VÉRITÉ finds her place in the middle of opposing forces
“I don’t mind you leaving when the damage is done/ I don’t mind how I feel the same when you’re gone,” New York alt-pop and R&B singer-songwriter VÉRITÉ sings mater-of-factly on “When You’re Gone,” the first track on her debut LP, Somewhere in Between. As the shaky, reverbed bass bounces up and down like a heart monitor, the song reveals a personal, intimate breakdown.
VÉRITÉ, SUMif
8 p.m., Monday
Popscene at Rickshaw Stop, 155 Fell St.
Tickets: $13-$15.
By the second song, “Phase Me Out,” it appears as though the heart of the artist, Kelsey Byrne, may have recently been broken. “Don’t you want to stay here/ Or do you want to phase me out/ Don’t you want to lay here/ Or would you rather do without.”
But despite the slow-burner song’s video, which features a disintegrating relationship between VÉRITÉ and a lover more interested in hockey highlights, Somewhere in Between is not a break-up record.
“I really haven’t had many breakups at all,” said Byrne, who performs at Popscene on Monday. “For me, the content is definitely about my disconnection in relationship to the world. Sometimes that gets portrayed as a metaphor of a relationship with significant others, just because it’s a convenient metaphor.”
On the album, the icy-voiced soprano tackles the human condition, and in particular, what she describes as her struggles with boredom and apathy. The writing and recording process was itself a battle to break out of a rut and a search for true emotional inspiration.
Following three EPs, Byrne had gotten used to getting inspired as she wrote and had built a “romanticized notion” that she could channel heartfelt emotion into her songs.
“Making this record, I couldn’t access a lot of that in my psyche,” she said. “And I was really down on myself for a while about that: ‘I’m not making good things and I’m not making heartfelt things.’ So on half of this record there are moments when that comes out. And the other half is me analyzing that experience of feeling like I need to be feeling much more than I am.”
That led to a couple of dualities in the songs on Somewhere in Between (out June 23 on Kobalt). Some were hard and some soft. Some were pop, and some lean in the alt-rock direction.
Nowhere is that more evident than in the middle of the 13-track album, with the one-two punch of two distinct songs: “Saint” and “Solutions.” The first is dark and glossy, with Byrne singing, “Maybe you’re too innocent/ And I’m a crack in your glass.” The second is driving and relentless, with squelching keyboards and unmeasured vocal breakdowns. The only thing keeping the songs similar is the lyrics, with sample lines like: “Searching for absolution in some place I haven’t found.”
“The record is definitely a bridge between alternative and pop,” VÉRITÉ said. “Those two songs in particular are opposites of each other.

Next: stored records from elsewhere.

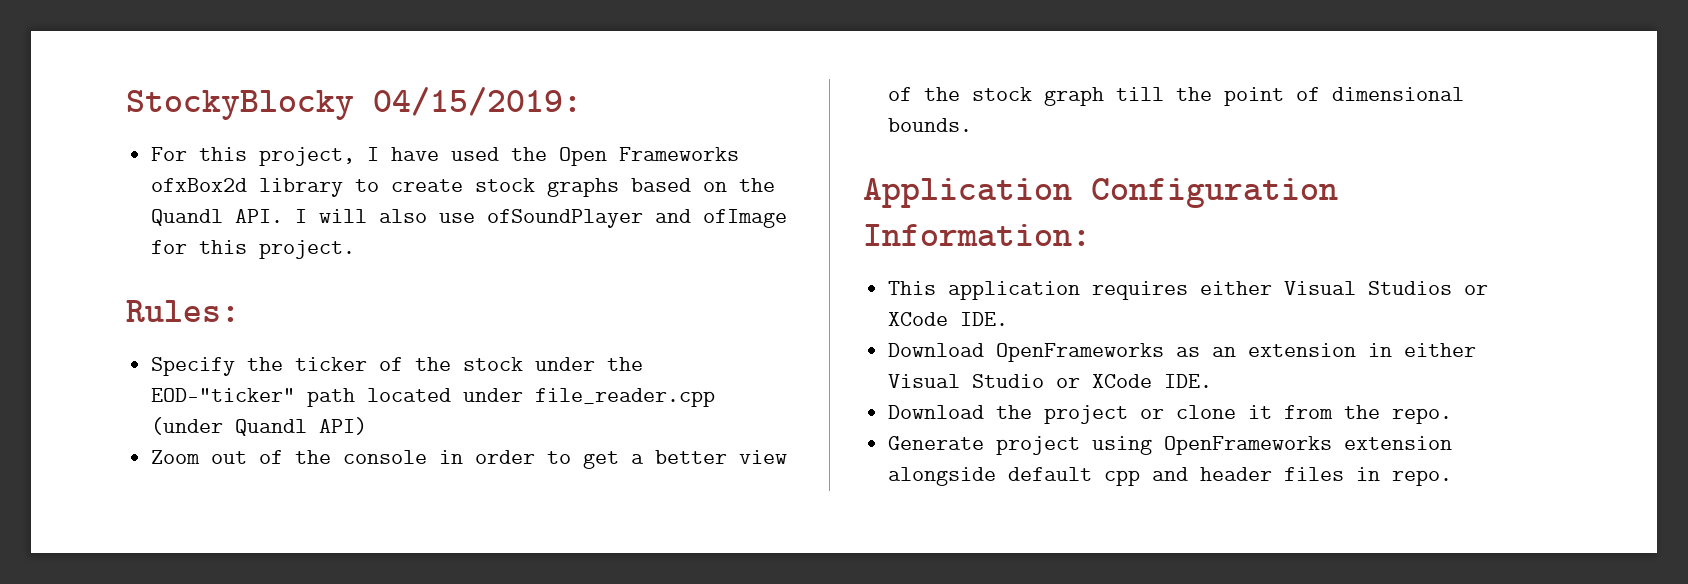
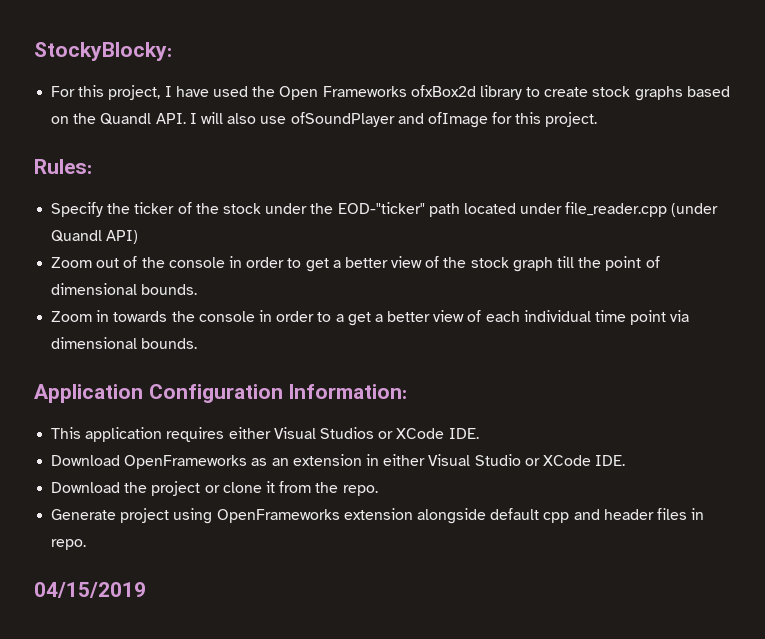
[126,87,582,120] StockyBlocky 04/15/2019: -> [34,42,172,61] StockyBlocky:
(973, 125) none -> [51,310,690,326] [51,337,198,349] // Zoom in towards the console in order to a get a better view of each individual time point via dimensional bounds.
(1453, 478) none -> [34,582,146,598] // 04/15/2019

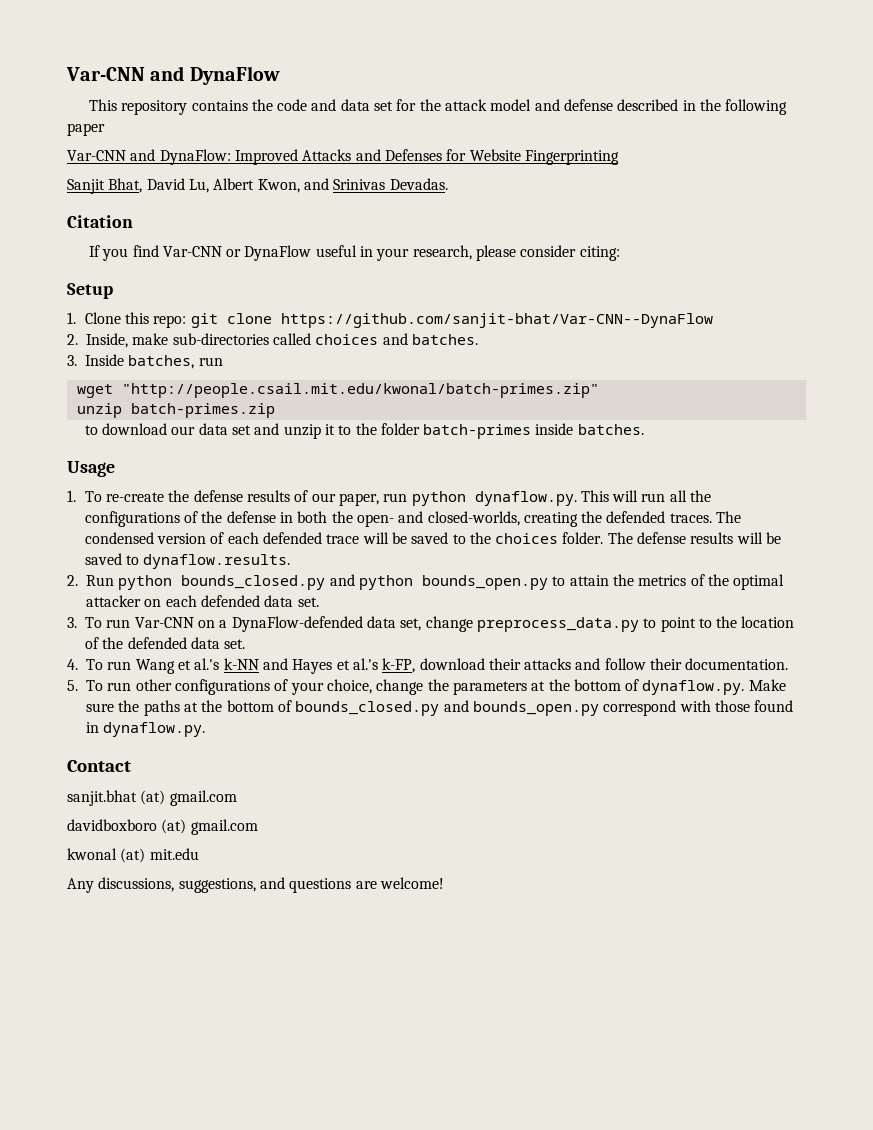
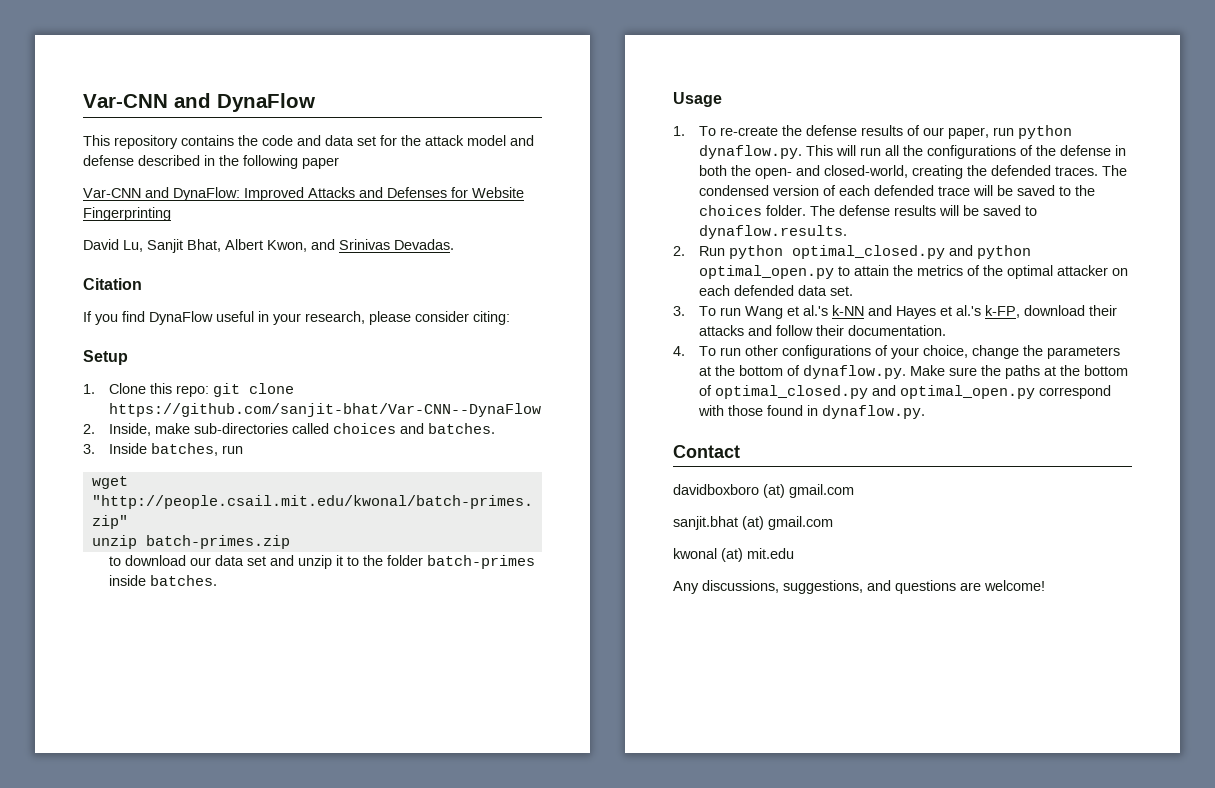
[67,178,209,194] Sanjit Bhat, David Lu, -> [83,239,221,253] David Lu, Sanjit Bhat,
[162,246,242,257] Var-CNN or -> (145, 316) none
[427,511,520,526] closed-worlds, -> [824,165,909,178] closed-world,
[181,575,326,590] bounds_closed.py -> [792,245,946,259] optimal_closed.py
[421,575,548,590] bounds_open.py -> [699,265,835,279] optimal_open.py
[134,616,795,632] [85,637,246,649] [67,659,132,670] Var-CNN on a DynaFlow-defended data set, change preprocess_data.py to point to the location of the defended data set. // 4. To run -> (742, 311) none
[67,680,78,691] 5. -> [673,346,685,356] 4.
[295,700,599,716] bounds_closed.py and bounds_open.py -> [715,385,1036,399] optimal_closed.py and optimal_open.py
[67,790,237,806] [67,819,157,831] sanjit.bhat (at) gmail.com // davidboxboro -> [673,484,854,498] [673,516,738,530] davidboxboro (at) gmail.com // sanjit.bhat

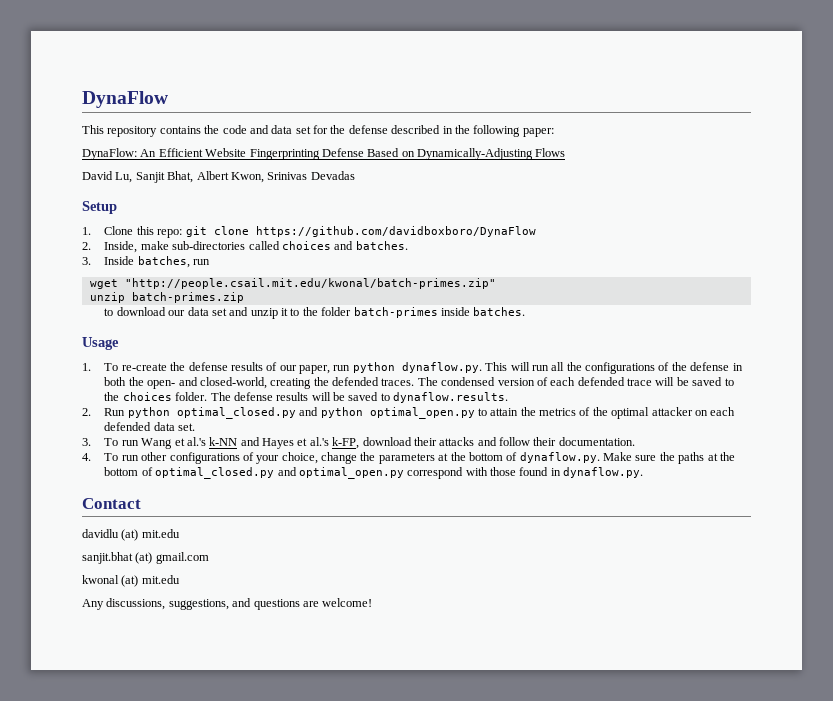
[83,93,211,108] Var-CNN and -> (82, 99) none
[425,135,534,146] attack model and -> (346, 129) none
[302,157,339,169] [83,187,524,201] [83,207,171,221] paper // Var-CNN and DynaFlow: Improved Attacks and Defenses for Website Fingerprinting -> [522,128,554,137] [82,148,566,160] paper: // DynaFlow: An Efficient Website Fingerprinting Defense Based on Dynamically-Adjusting Flows
[311,239,454,250] [83,278,142,290] [83,311,510,325] and Srinivas Devadas. // Citation // If you find DynaFlow useful in your research, please consider citing: -> [267,171,355,180] Srinivas Devadas
[109,403,542,417] https://github.com/sanjit-bhat/Var-CNN--DynaFlow -> [255,226,536,237] https://github.com/davidboxboro/DynaFlow
[673,484,854,498] davidboxboro (at) gmail.com -> [82,529,180,541] davidlu (at) mit.edu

If you were to point out the quote-unquote pop single, it would be “Saint,” so I wanted it set up directly with “Solutions.” [That song] drops right into a super-odd time signature. It alternates between bars of 7/15 and 8/15.”
Somewhere in Between. Get it?
Byrne grew up in Upstate New York and latched onto music around the age of 8, when she took up singing and playing the piano. Her first musical inspirations came from bands like the Cranberries, Green Day and the Breeders. At 13 she had her own punk cover band that played shows in New York City, to which she moved when she was 20.

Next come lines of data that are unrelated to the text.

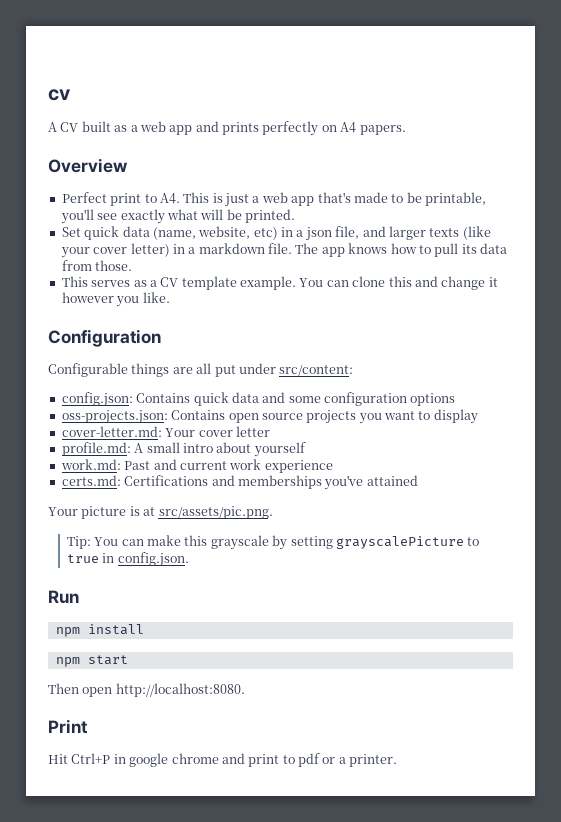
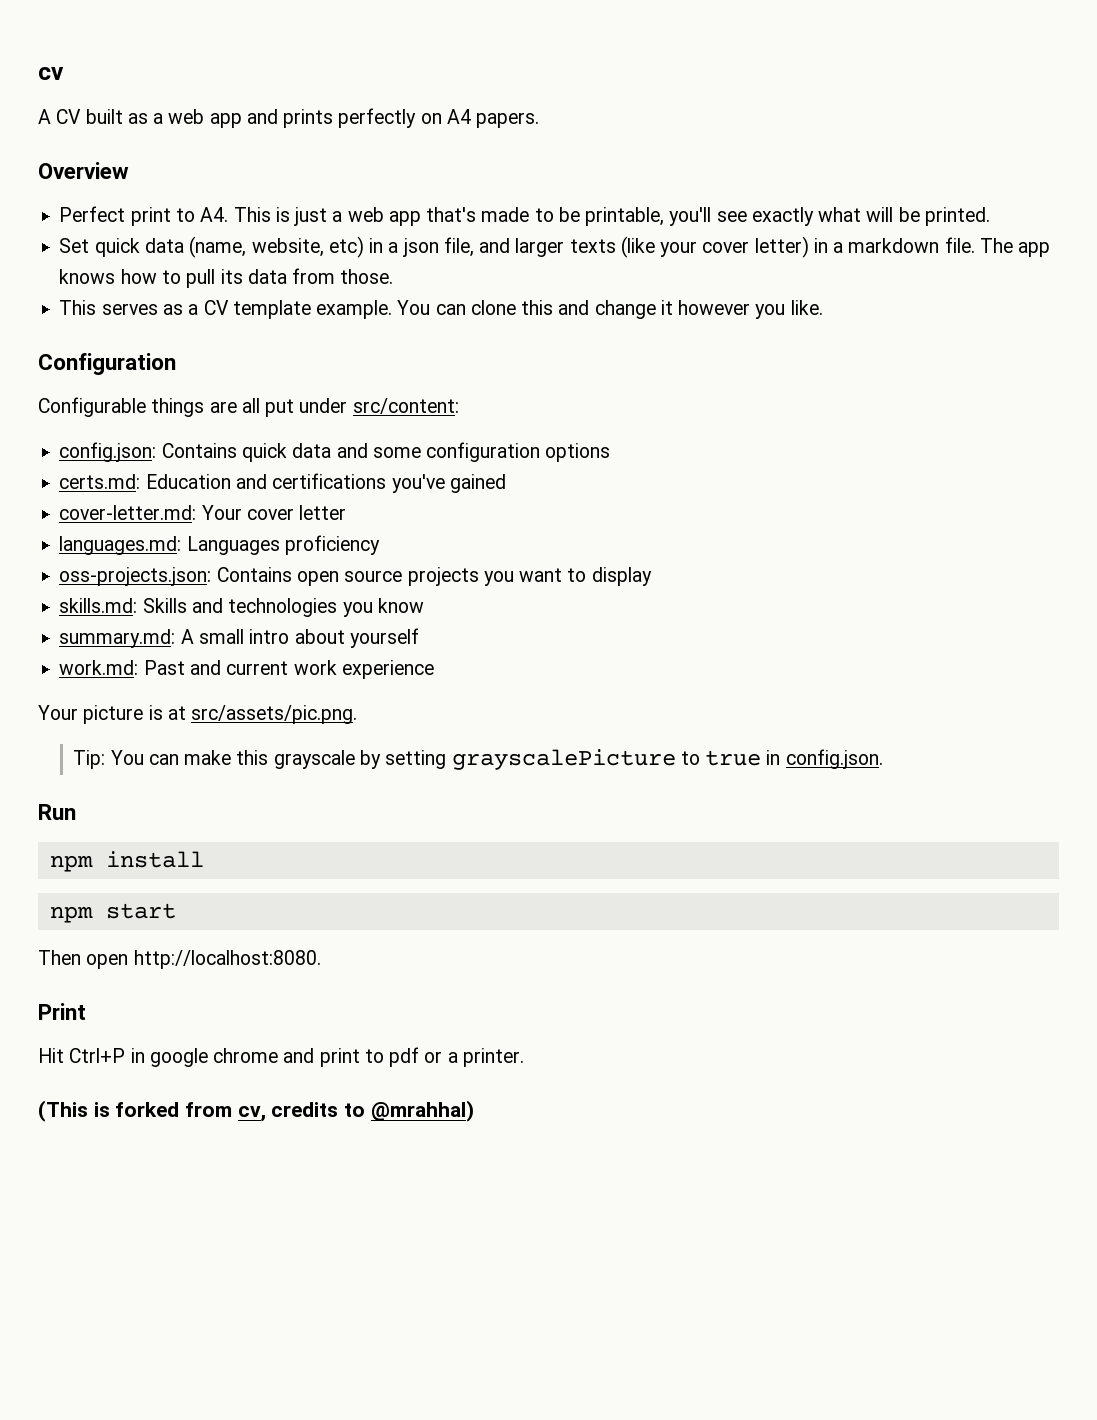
(456, 399) none -> [59,473,506,493] [59,505,347,520] [59,535,380,555] // certs.md: Education and certifications you've gained // cover-letter.md: Your cover letter // languages.md: Languages proficiency
[61,426,270,437] [61,442,131,456] cover-letter.md: Your cover letter // profile.md: -> [59,598,424,617] [59,629,176,648] skills.md: Skills and technologies you know // summary.md:
[61,475,418,490] // certs.md: Certifications and memberships you've attained -> (434, 669) none
(398, 760) none -> [38,1100,474,1122] // (This is forked from cv, credits to @mrahhal)

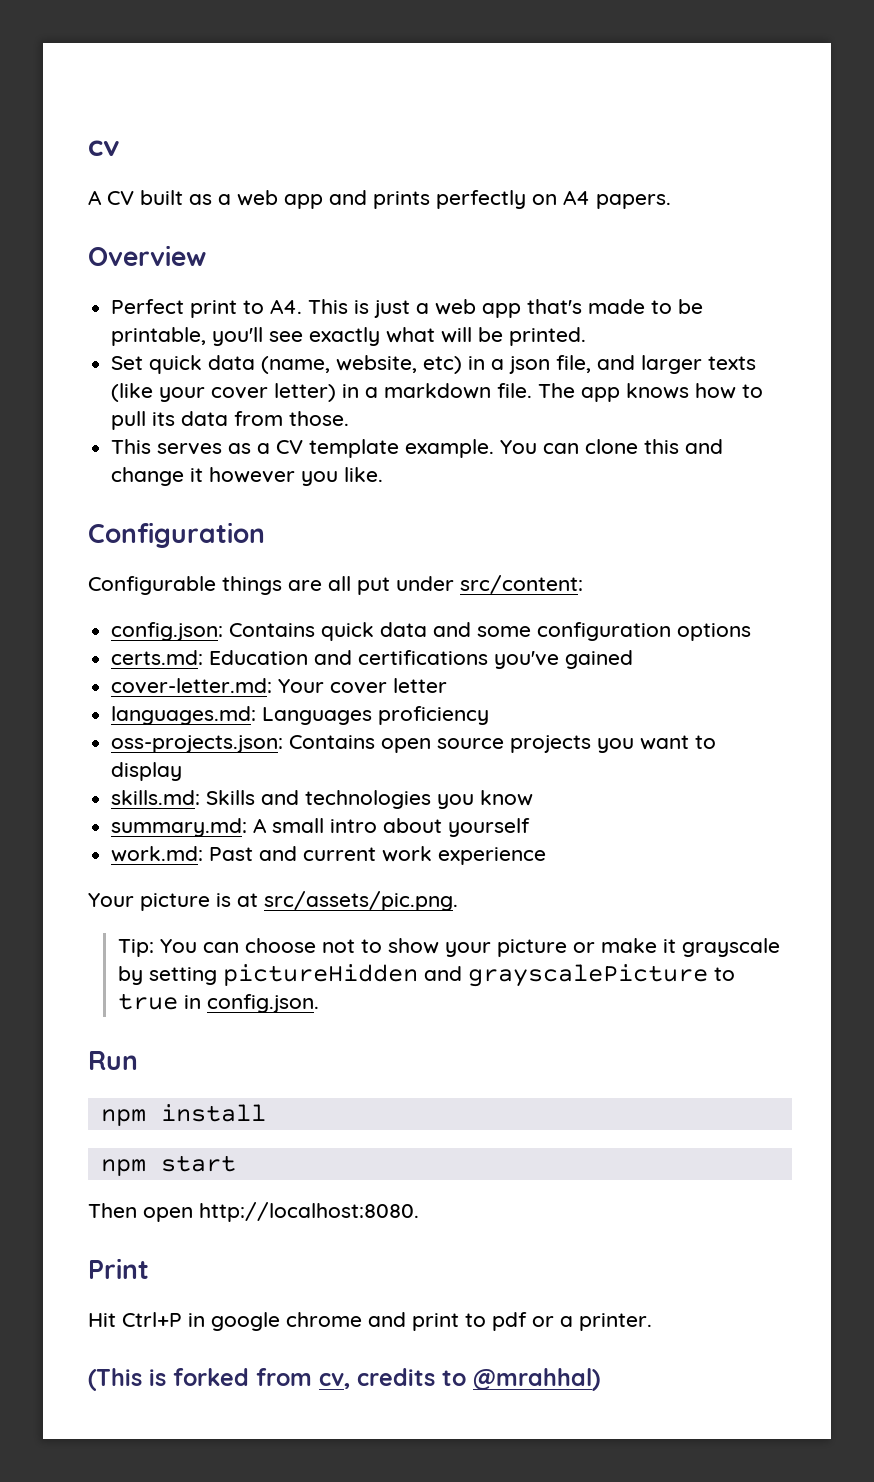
[184,750,269,765] make this -> [244,938,676,957] choose not to show your picture or make it
(447, 759) none -> [222,964,462,986] pictureHidden and

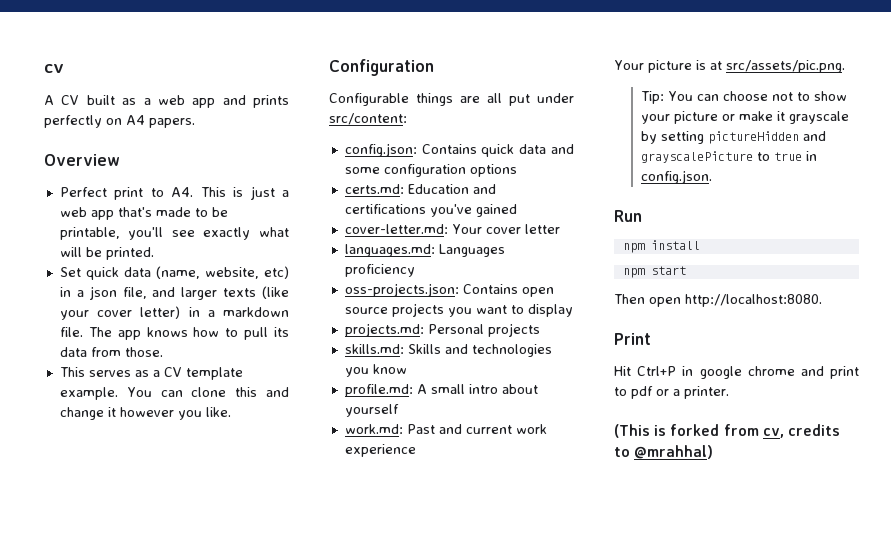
(183, 771) none -> [344,323,540,337] // projects.md: Personal projects
[111,818,248,837] summary.md: -> [344,384,413,397] profile.md:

That’s when she started writing songs as VÉRITÉ, balancing music with a fulltime waitressing job at Applebee’s in Times Square. She self-released her first single and EP, Echo, in 2014. Sentiment followed in 2015, and a third EP, Living, in 2016.
Byrne held on to the waitressing gig up until the release of the second EP. The job funded her independence, and despite some major label interest, she chose to stay independent to control her own destiny, even though her friends were begging her to quit earlier.
“When you own your master, you are your own investor,” she said. “My say is the final say, and that’s not necessarily the same when you have a major label onboard super early. Keeping that autonomy was important, which meant I had to work.”
By 2016, she was touring with Tove Lo and BØRNS, and was well on her way to independence.
VÉRITÉ worked with a team of producers on Somewhere in Between, including Liam Howe (Lana del Rey, Ellie Goulding, fka twigs), Tim Anderson (Twenty One Pilots, Solange), Peter Thomas (Selena Gomez, Betty Who). But she was the executive producer. This led to some uncomfortable situations for the singer-songwriter, who had previously been accustomed to having many of the production decisions being made for her.
Suddenly, she had to walk a fine line between accepting the others’ creative perspective while keeping true to her vision. Chalk it up as another internal struggle she had to overcome.
“Coming out of the other side of it, it was a very positive thing for me,” she said. “In the future, I think it will be an easier process.”